Record set ->
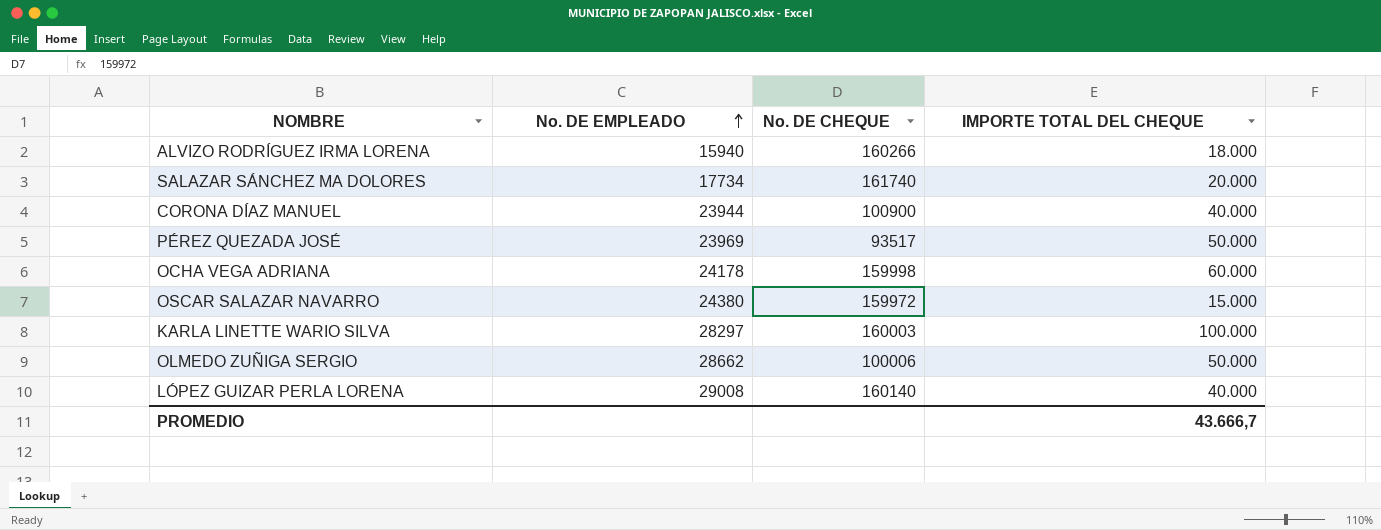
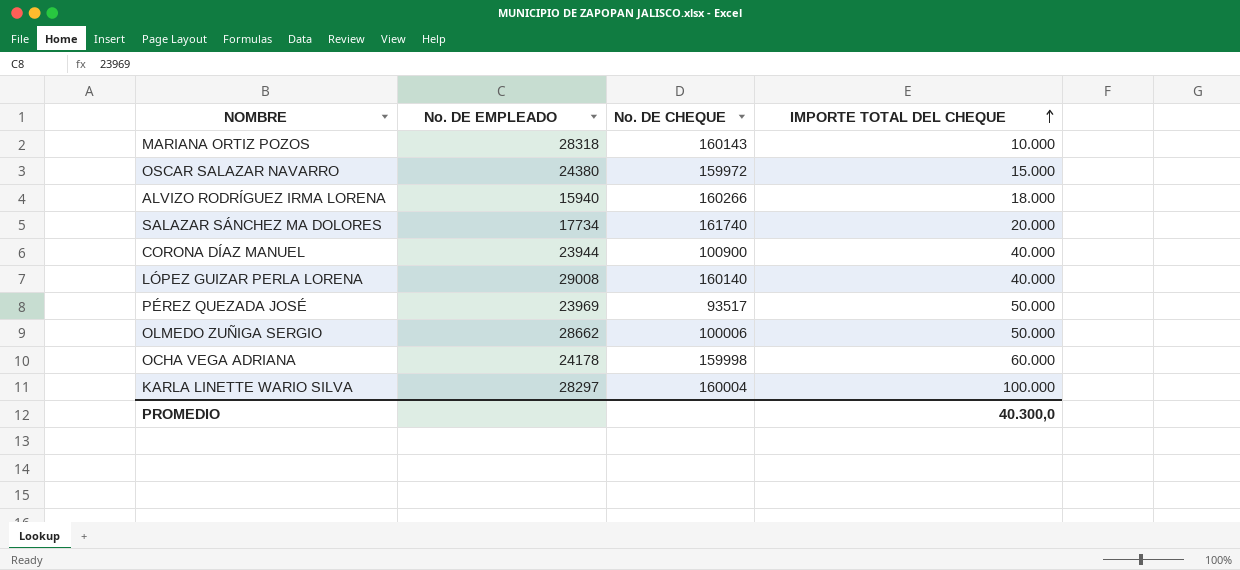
row order: No. DE EMPLEADO ascending -> IMPORTE TOTAL DEL CHEQUE ascending
row MARIANA ORTIZ POZOS: none -> 28318 | 160143 | 10.000
KARLA LINETTE WARIO SILVA | No. DE CHEQUE: 160003 -> 160004
PROMEDIO | IMPORTE TOTAL DEL CHEQUE: 43.666,7 -> 40.300,0

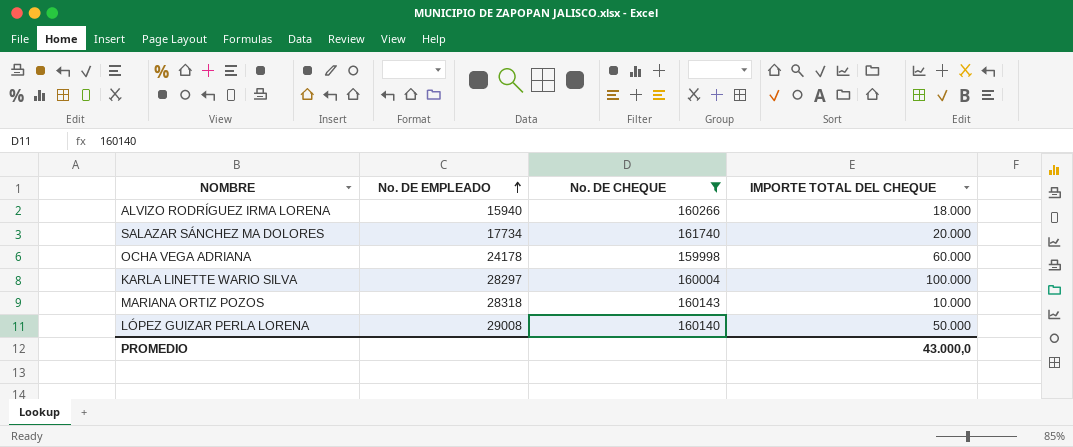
filter: none -> No. DE CHEQUE >= 159998
row order: IMPORTE TOTAL DEL CHEQUE ascending -> No. DE EMPLEADO ascending
LÓPEZ GUIZAR PERLA LORENA | IMPORTE TOTAL DEL CHEQUE: 40.000 -> 50.000
PROMEDIO | IMPORTE TOTAL DEL CHEQUE: 40.300,0 -> 43.000,0

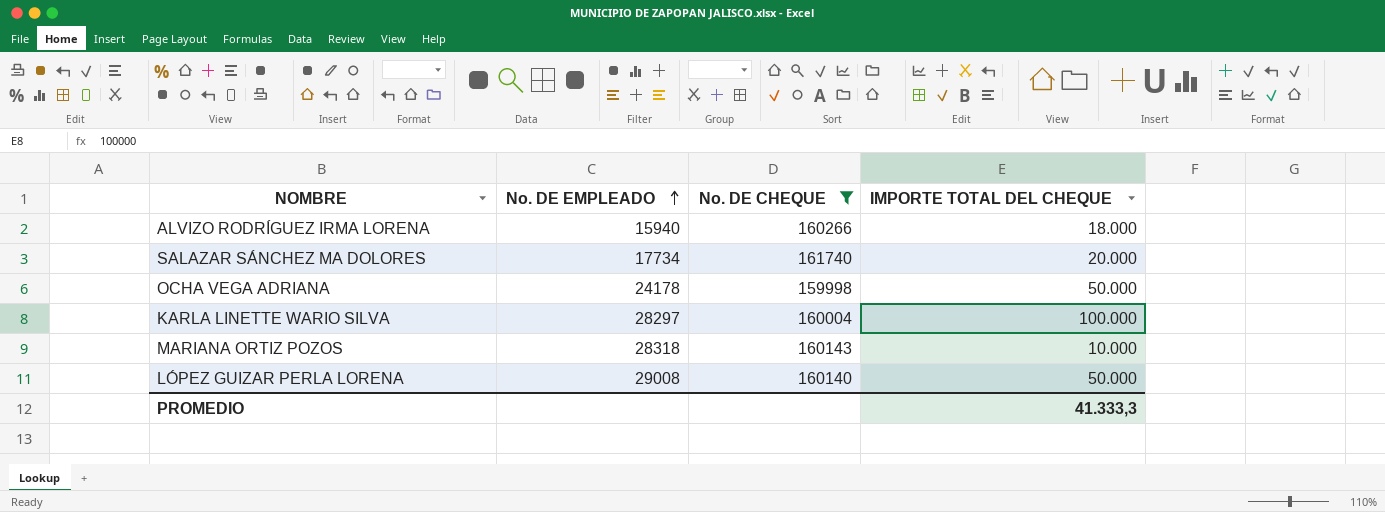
OCHA VEGA ADRIANA | IMPORTE TOTAL DEL CHEQUE: 60.000 -> 50.000
PROMEDIO | IMPORTE TOTAL DEL CHEQUE: 43.000,0 -> 41.333,3

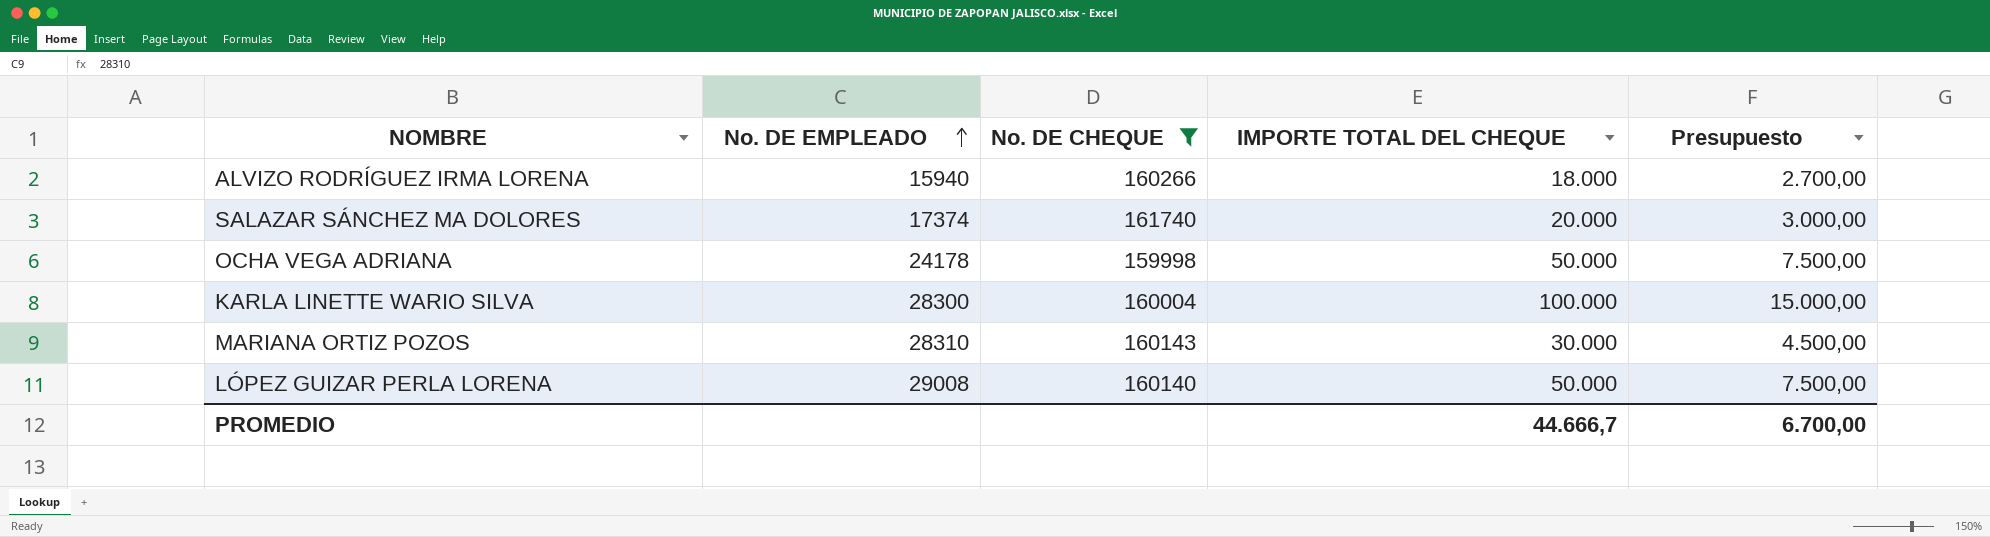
column Presupuesto | formula: none -> [IMPORTE TOTAL DEL CHEQUE] * 0,15
SALAZAR SÁNCHEZ MA DOLORES | No. DE EMPLEADO: 17734 -> 17374
KARLA LINETTE WARIO SILVA | No. DE EMPLEADO: 28297 -> 28300
MARIANA ORTIZ POZOS | No. DE EMPLEADO: 28318 -> 28310
MARIANA ORTIZ POZOS | IMPORTE TOTAL DEL CHEQUE: 10.000 -> 30.000
PROMEDIO | IMPORTE TOTAL DEL CHEQUE: 41.333,3 -> 44.666,7

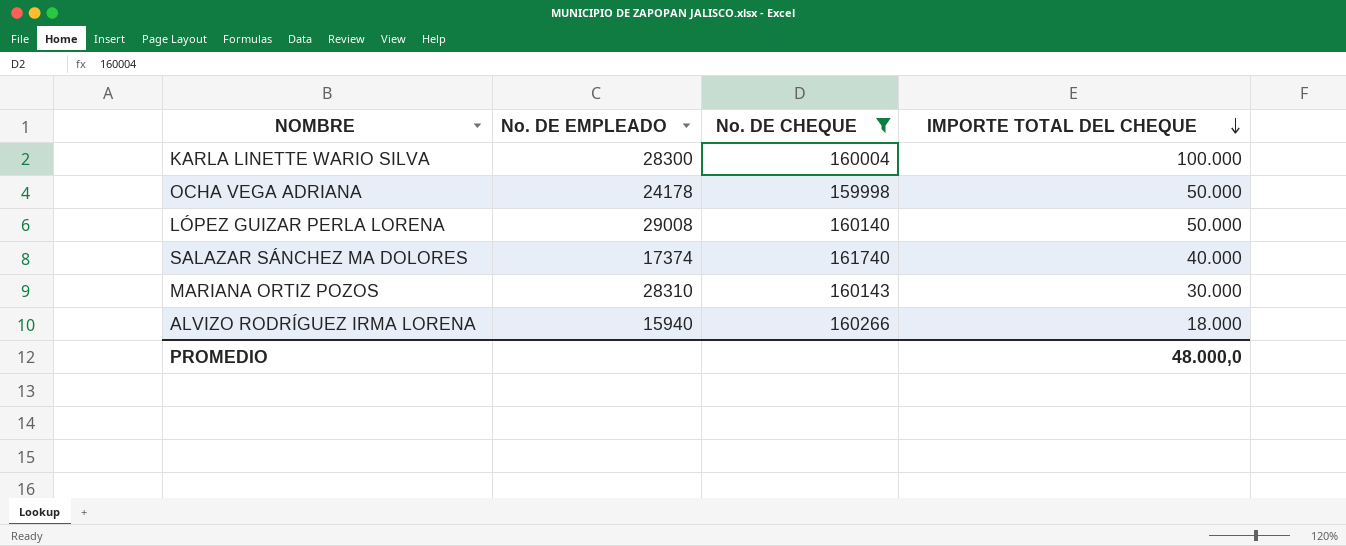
row order: No. DE EMPLEADO ascending -> IMPORTE TOTAL DEL CHEQUE descending
column Presupuesto | formula: [IMPORTE TOTAL DEL CHEQUE] * 0,15 -> none
SALAZAR SÁNCHEZ MA DOLORES | IMPORTE TOTAL DEL CHEQUE: 20.000 -> 40.000
PROMEDIO | IMPORTE TOTAL DEL CHEQUE: 44.666,7 -> 48.000,0

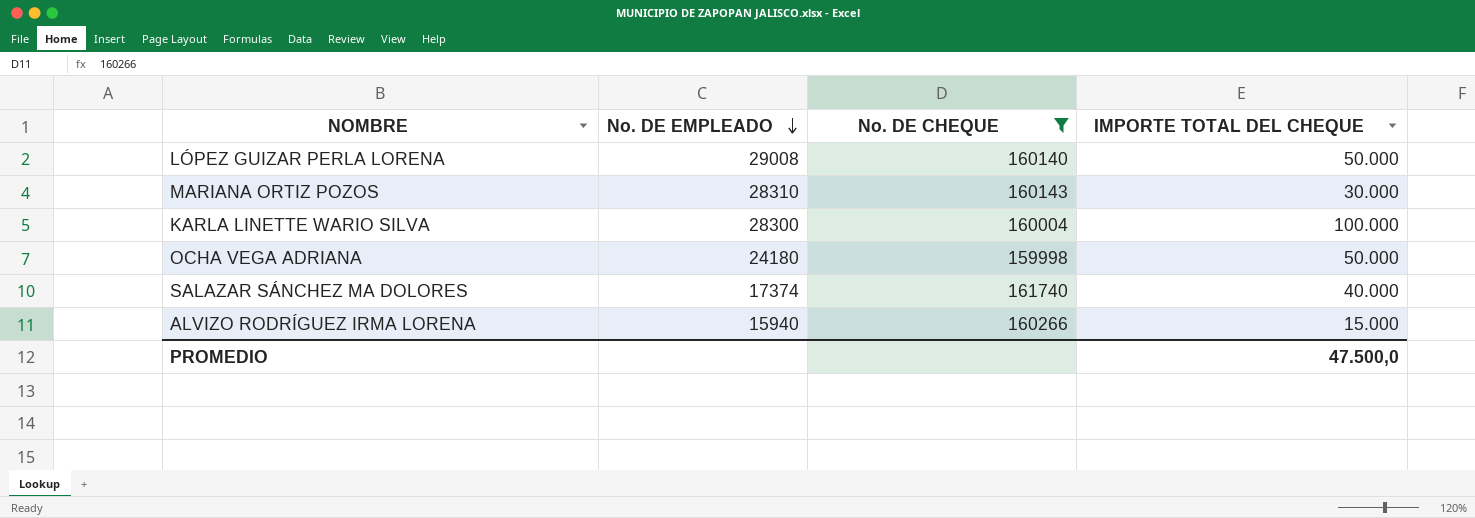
row order: IMPORTE TOTAL DEL CHEQUE descending -> No. DE EMPLEADO descending
OCHA VEGA ADRIANA | No. DE EMPLEADO: 24178 -> 24180
ALVIZO RODRÍGUEZ IRMA LORENA | IMPORTE TOTAL DEL CHEQUE: 18.000 -> 15.000
PROMEDIO | IMPORTE TOTAL DEL CHEQUE: 48.000,0 -> 47.500,0

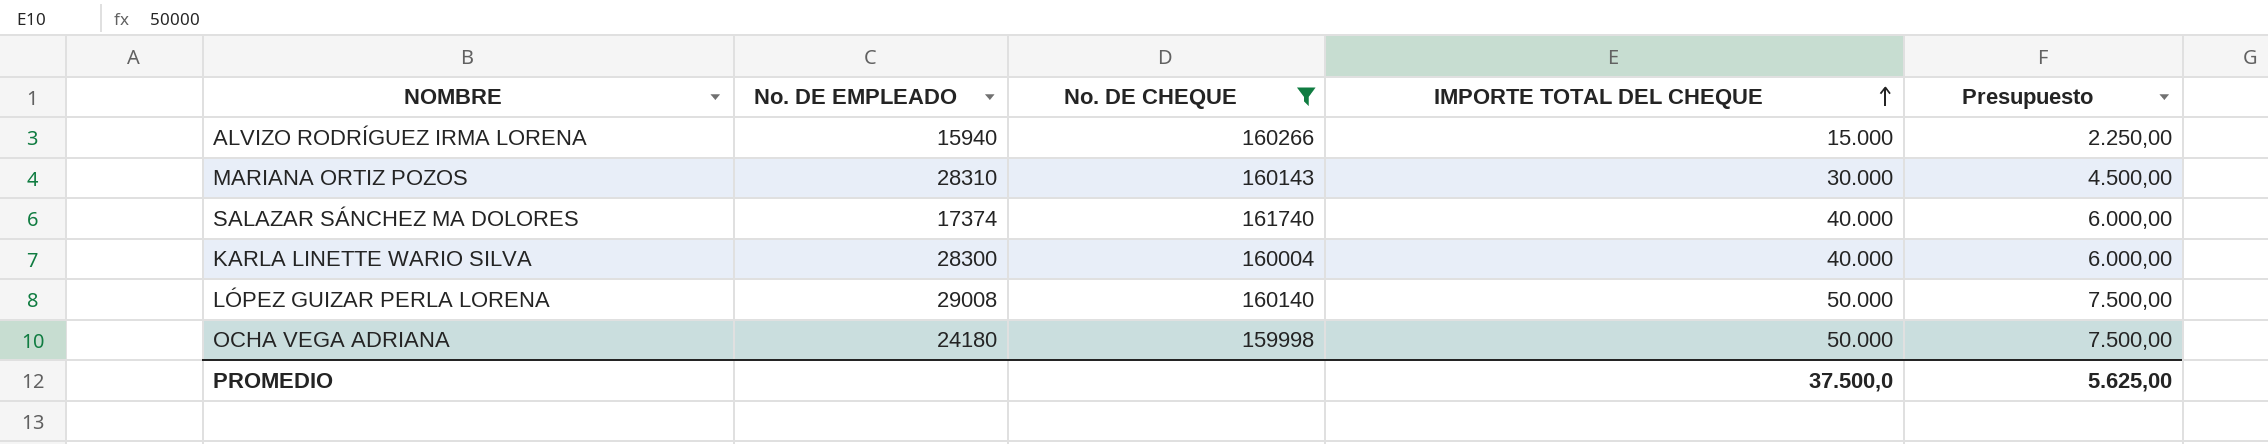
row order: No. DE EMPLEADO descending -> IMPORTE TOTAL DEL CHEQUE ascending
column Presupuesto | formula: none -> [IMPORTE TOTAL DEL CHEQUE] * 0,15
KARLA LINETTE WARIO SILVA | IMPORTE TOTAL DEL CHEQUE: 100.000 -> 40.000
PROMEDIO | IMPORTE TOTAL DEL CHEQUE: 47.500,0 -> 37.500,0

Exercise aim ->
Please transcribe every entry exactly as written, leaving the pictures out.

Finished task ->
row order: No. DE EMPLEADO ascending -> IMPORTE TOTAL DEL CHEQUE ascending
row MARIANA ORTIZ POZOS: none -> 28318 | 160143 | 10.000
KARLA LINETTE WARIO SILVA | No. DE CHEQUE: 160003 -> 160004
PROMEDIO | IMPORTE TOTAL DEL CHEQUE: 43.666,7 -> 40.300,0

filter: none -> No. DE CHEQUE >= 159998
row order: IMPORTE TOTAL DEL CHEQUE ascending -> No. DE EMPLEADO ascending
LÓPEZ GUIZAR PERLA LORENA | IMPORTE TOTAL DEL CHEQUE: 40.000 -> 50.000
PROMEDIO | IMPORTE TOTAL DEL CHEQUE: 40.300,0 -> 43.000,0

OCHA VEGA ADRIANA | IMPORTE TOTAL DEL CHEQUE: 60.000 -> 50.000
PROMEDIO | IMPORTE TOTAL DEL CHEQUE: 43.000,0 -> 41.333,3

column Presupuesto | formula: none -> [IMPORTE TOTAL DEL CHEQUE] * 0,15
SALAZAR SÁNCHEZ MA DOLORES | No. DE EMPLEADO: 17734 -> 17374
KARLA LINETTE WARIO SILVA | No. DE EMPLEADO: 28297 -> 28300
MARIANA ORTIZ POZOS | No. DE EMPLEADO: 28318 -> 28310
MARIANA ORTIZ POZOS | IMPORTE TOTAL DEL CHEQUE: 10.000 -> 30.000
PROMEDIO | IMPORTE TOTAL DEL CHEQUE: 41.333,3 -> 44.666,7

row order: No. DE EMPLEADO ascending -> IMPORTE TOTAL DEL CHEQUE descending
column Presupuesto | formula: [IMPORTE TOTAL DEL CHEQUE] * 0,15 -> none
SALAZAR SÁNCHEZ MA DOLORES | IMPORTE TOTAL DEL CHEQUE: 20.000 -> 40.000
PROMEDIO | IMPORTE TOTAL DEL CHEQUE: 44.666,7 -> 48.000,0

row order: IMPORTE TOTAL DEL CHEQUE descending -> No. DE EMPLEADO descending
OCHA VEGA ADRIANA | No. DE EMPLEADO: 24178 -> 24180
ALVIZO RODRÍGUEZ IRMA LORENA | IMPORTE TOTAL DEL CHEQUE: 18.000 -> 15.000
PROMEDIO | IMPORTE TOTAL DEL CHEQUE: 48.000,0 -> 47.500,0

row order: No. DE EMPLEADO descending -> IMPORTE TOTAL DEL CHEQUE ascending
column Presupuesto | formula: none -> [IMPORTE TOTAL DEL CHEQUE] * 0,15
KARLA LINETTE WARIO SILVA | IMPORTE TOTAL DEL CHEQUE: 100.000 -> 40.000
PROMEDIO | IMPORTE TOTAL DEL CHEQUE: 47.500,0 -> 37.500,0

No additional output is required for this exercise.